§ Directions: Every record should be written out exactly, with the pictures left out.

§ Exercise input:
--------------------------------------------------

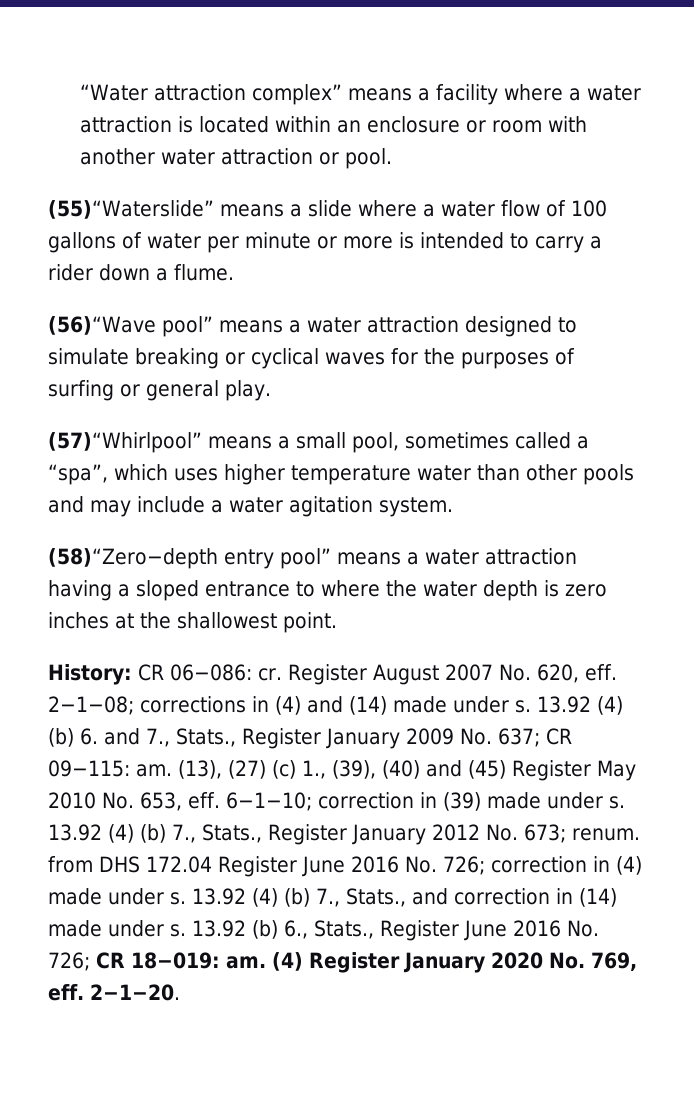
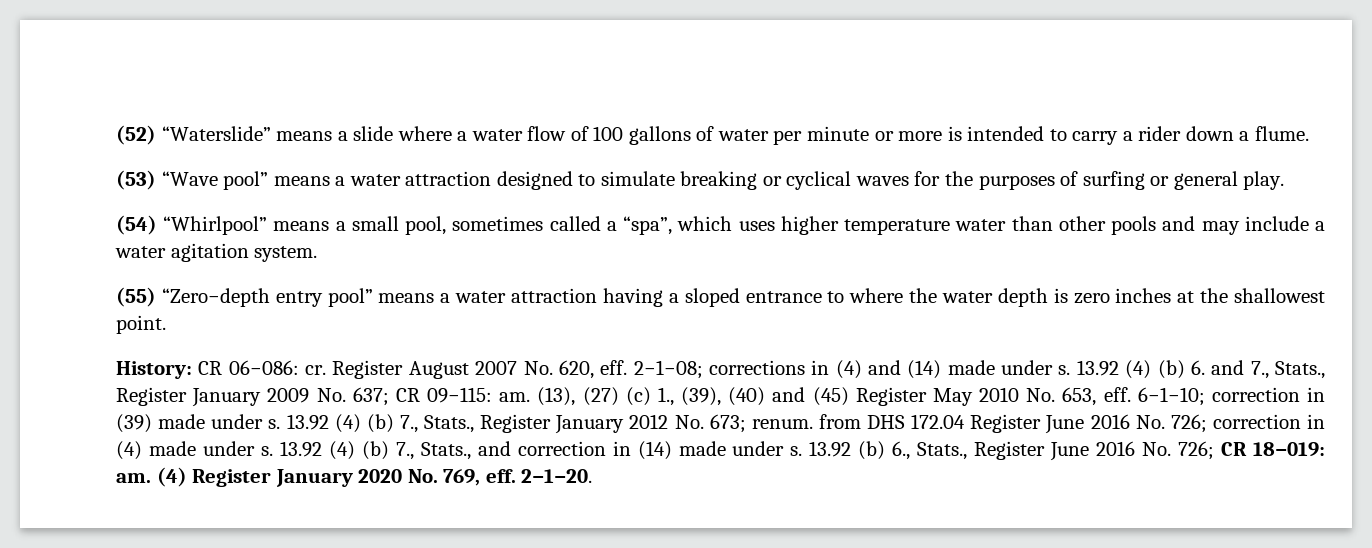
- “Water attraction complex” means a facility where a water attraction is located within an enclosure or room with another water attraction or pool.
- (55)“Waterslide” means a slide where a water flow of 100 gallons of water per minute or more is intended to carry a rider down a flume.
+ (52) “Waterslide” means a slide where a water flow of 100 gallons of water per minute or more is intended to carry a rider down a flume.
- (56)“Wave pool” means a water attraction designed to simulate breaking or cyclical waves for the purposes of surfing or general play.
+ (53) “Wave pool” means a water attraction designed to simulate breaking or cyclical waves for the purposes of surfing or general play.
- (57)“Whirlpool” means a small pool, sometimes called a “spa”, which uses higher temperature water than other pools and may include a water agitation system.
+ (54) “Whirlpool” means a small pool, sometimes called a “spa”, which uses higher temperature water than other pools and may include a water agitation system.
- (58)“Zero−depth entry pool” means a water attraction having a sloped entrance to where the water depth is zero inches at the shallowest point.
+ (55) “Zero−depth entry pool” means a water attraction having a sloped entrance to where the water depth is zero inches at the shallowest point.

--------------------------------------------------

§ Task answer:
- “Water attraction complex” means a facility where a water attraction is located within an enclosure or room with another water attraction or pool.
- (55)“Waterslide” means a slide where a water flow of 100 gallons of water per minute or more is intended to carry a rider down a flume.
+ (52) “Waterslide” means a slide where a water flow of 100 gallons of water per minute or more is intended to carry a rider down a flume.
- (56)“Wave pool” means a water attraction designed to simulate breaking or cyclical waves for the purposes of surfing or general play.
+ (53) “Wave pool” means a water attraction designed to simulate breaking or cyclical waves for the purposes of surfing or general play.
- (57)“Whirlpool” means a small pool, sometimes called a “spa”, which uses higher temperature water than other pools and may include a water agitation system.
+ (54) “Whirlpool” means a small pool, sometimes called a “spa”, which uses higher temperature water than other pools and may include a water agitation system.
- (58)“Zero−depth entry pool” means a water attraction having a sloped entrance to where the water depth is zero inches at the shallowest point.
+ (55) “Zero−depth entry pool” means a water attraction having a sloped entrance to where the water depth is zero inches at the shallowest point.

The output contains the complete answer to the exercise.